> _DATASET ENTRIES_:
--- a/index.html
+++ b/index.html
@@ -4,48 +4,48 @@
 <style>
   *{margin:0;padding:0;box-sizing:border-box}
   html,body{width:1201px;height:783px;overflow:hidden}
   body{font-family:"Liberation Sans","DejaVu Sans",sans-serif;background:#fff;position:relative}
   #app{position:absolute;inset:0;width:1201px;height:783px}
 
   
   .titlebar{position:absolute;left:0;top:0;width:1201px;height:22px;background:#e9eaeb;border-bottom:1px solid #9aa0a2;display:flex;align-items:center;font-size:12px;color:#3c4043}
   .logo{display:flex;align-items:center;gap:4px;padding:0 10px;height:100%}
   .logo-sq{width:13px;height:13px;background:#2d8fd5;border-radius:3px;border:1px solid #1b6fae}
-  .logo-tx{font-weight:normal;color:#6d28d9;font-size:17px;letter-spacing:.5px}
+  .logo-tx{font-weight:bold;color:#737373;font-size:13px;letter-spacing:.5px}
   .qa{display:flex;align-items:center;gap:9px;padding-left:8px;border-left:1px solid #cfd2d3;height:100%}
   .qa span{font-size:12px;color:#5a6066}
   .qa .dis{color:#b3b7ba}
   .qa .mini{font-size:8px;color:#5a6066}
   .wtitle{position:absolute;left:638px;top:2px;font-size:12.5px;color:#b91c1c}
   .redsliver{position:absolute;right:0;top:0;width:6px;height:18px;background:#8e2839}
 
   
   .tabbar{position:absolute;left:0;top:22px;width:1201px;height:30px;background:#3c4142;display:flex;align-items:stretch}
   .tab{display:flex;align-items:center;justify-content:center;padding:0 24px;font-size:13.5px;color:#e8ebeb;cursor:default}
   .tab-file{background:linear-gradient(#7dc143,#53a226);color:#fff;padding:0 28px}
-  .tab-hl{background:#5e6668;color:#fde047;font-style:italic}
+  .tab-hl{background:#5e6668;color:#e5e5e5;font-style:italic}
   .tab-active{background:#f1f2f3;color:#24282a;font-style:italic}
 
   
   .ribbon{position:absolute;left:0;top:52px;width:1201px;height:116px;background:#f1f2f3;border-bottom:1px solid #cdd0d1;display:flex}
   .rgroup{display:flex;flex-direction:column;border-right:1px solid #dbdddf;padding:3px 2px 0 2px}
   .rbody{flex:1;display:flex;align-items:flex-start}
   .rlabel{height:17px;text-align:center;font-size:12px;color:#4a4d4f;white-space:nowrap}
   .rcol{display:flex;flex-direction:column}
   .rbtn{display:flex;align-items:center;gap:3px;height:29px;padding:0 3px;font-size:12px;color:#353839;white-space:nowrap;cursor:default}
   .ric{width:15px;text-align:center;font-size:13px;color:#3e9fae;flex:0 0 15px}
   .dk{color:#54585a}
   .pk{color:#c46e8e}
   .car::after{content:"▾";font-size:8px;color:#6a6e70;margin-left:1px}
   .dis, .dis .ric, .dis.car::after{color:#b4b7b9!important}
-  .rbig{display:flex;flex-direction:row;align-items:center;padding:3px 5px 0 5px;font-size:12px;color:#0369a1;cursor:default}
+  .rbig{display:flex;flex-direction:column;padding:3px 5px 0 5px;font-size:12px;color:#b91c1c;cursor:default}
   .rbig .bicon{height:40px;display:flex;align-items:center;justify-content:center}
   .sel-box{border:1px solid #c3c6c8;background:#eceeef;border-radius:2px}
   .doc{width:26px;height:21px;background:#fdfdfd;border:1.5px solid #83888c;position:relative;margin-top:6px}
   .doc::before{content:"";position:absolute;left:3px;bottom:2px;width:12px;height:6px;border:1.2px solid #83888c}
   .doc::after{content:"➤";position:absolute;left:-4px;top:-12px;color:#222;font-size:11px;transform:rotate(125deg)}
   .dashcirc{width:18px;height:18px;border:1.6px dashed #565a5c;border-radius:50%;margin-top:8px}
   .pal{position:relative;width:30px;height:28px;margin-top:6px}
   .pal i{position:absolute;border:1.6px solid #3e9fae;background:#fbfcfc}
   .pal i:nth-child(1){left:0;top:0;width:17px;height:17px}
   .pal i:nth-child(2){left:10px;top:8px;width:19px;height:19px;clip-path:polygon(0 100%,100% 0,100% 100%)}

--

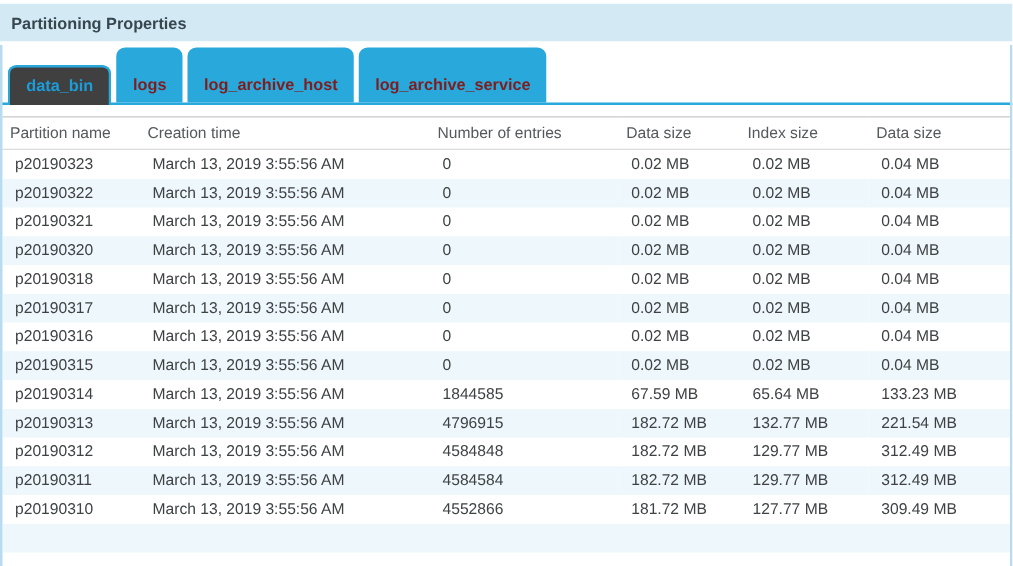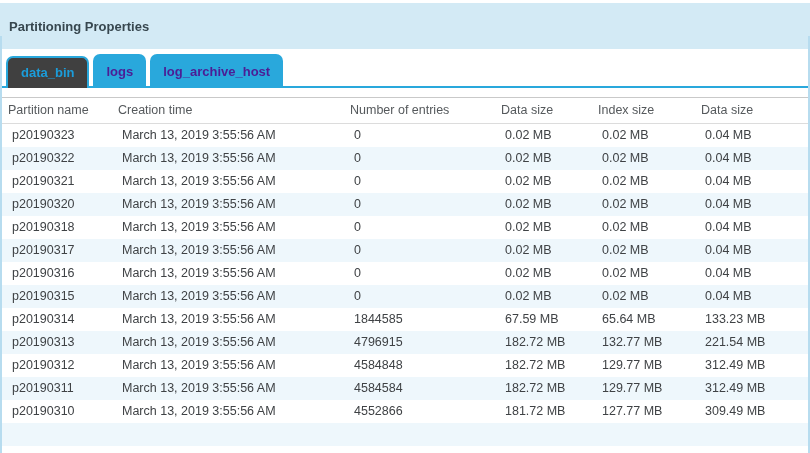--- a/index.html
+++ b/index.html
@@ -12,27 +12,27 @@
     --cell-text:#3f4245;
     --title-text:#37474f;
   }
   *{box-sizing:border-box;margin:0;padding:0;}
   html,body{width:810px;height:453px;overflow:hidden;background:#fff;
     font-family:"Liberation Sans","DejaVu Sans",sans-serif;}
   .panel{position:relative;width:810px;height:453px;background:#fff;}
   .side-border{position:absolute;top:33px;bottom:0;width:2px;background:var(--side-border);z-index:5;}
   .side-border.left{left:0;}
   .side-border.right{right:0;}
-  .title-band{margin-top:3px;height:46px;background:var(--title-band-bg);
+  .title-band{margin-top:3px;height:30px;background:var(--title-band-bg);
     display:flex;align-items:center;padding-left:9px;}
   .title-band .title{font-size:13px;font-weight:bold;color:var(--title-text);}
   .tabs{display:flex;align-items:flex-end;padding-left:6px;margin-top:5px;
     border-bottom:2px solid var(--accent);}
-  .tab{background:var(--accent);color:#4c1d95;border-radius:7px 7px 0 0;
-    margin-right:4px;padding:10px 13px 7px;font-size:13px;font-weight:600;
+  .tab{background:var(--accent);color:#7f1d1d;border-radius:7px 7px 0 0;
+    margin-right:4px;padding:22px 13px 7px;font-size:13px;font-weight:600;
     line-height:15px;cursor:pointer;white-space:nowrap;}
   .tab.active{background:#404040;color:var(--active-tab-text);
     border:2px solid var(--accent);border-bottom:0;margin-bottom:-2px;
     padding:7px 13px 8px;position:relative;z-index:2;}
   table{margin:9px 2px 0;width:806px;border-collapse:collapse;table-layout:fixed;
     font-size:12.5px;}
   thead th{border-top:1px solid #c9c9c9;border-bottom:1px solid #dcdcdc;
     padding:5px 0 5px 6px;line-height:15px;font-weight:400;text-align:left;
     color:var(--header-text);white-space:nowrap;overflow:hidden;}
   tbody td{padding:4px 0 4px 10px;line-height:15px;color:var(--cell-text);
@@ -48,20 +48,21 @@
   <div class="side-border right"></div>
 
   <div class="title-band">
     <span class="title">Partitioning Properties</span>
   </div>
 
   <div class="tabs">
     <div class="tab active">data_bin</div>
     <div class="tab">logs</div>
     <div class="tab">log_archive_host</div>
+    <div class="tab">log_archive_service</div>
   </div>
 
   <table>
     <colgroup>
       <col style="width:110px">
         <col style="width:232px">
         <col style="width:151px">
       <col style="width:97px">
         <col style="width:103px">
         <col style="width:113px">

--

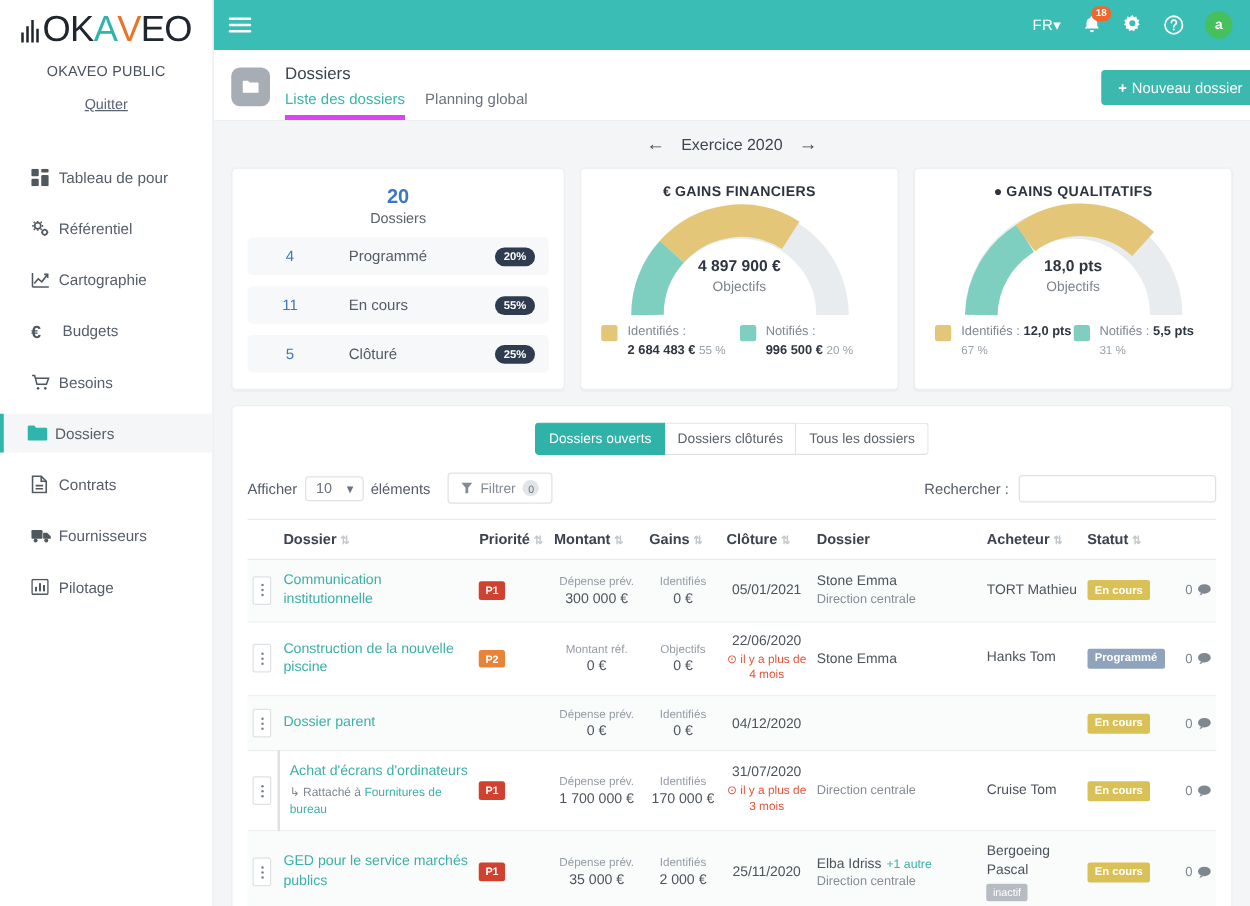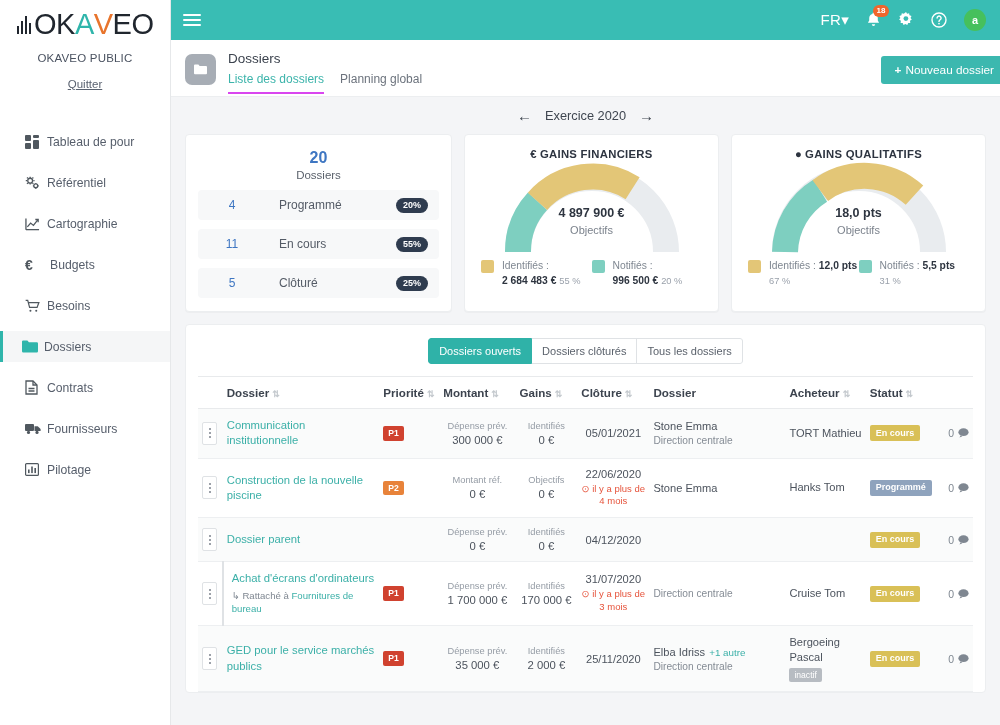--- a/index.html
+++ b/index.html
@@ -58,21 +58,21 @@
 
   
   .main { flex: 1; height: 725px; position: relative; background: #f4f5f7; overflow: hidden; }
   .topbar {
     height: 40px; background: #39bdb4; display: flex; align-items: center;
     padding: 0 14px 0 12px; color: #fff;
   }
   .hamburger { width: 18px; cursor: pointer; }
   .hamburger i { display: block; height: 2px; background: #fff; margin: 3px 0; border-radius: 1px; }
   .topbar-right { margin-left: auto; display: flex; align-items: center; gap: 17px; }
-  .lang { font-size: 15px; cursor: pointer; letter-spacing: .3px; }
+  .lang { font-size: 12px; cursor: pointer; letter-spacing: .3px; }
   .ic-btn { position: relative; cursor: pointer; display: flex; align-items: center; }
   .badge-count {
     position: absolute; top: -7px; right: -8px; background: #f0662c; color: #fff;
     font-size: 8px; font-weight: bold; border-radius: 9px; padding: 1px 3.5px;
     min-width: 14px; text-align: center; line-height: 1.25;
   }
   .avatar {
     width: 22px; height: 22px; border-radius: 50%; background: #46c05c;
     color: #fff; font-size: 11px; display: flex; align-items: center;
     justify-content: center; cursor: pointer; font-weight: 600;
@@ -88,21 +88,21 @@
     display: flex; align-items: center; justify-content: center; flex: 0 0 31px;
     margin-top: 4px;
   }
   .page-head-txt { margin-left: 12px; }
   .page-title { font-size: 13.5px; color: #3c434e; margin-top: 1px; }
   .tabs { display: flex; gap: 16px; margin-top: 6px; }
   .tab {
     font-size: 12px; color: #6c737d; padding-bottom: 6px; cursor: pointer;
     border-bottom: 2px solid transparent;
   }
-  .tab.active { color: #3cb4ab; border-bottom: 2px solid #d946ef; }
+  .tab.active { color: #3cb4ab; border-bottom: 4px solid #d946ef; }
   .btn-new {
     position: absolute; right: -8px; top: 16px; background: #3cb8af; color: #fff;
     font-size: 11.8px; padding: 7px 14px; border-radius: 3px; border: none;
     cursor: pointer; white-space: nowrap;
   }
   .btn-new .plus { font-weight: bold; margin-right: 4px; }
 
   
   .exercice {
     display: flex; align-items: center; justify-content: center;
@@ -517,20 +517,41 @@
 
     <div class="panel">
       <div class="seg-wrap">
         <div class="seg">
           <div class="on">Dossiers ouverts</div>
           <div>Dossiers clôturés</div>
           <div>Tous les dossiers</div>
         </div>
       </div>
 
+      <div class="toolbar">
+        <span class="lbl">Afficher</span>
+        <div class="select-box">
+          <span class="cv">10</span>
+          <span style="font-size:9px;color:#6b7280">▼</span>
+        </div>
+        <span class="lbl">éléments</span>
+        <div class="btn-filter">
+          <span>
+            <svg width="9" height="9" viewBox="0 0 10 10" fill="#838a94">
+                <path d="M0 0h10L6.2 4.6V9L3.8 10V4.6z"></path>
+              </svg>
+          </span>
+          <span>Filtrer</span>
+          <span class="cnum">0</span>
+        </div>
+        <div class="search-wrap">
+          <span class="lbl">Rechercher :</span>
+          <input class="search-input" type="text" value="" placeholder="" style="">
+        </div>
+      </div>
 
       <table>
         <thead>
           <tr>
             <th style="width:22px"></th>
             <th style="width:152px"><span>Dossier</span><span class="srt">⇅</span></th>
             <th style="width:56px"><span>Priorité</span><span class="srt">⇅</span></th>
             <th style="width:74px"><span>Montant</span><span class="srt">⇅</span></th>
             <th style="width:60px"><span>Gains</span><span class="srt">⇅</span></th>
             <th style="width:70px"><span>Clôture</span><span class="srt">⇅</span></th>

> _PROBLEM DESCRIPTION_: Within the data above, pick out all lines holding the word "thead".

> _OUTPUT FOR THIS TASK_:
   thead th{border-top:1px solid #c9c9c9;border-bottom:1px solid #dcdcdc;
         <thead>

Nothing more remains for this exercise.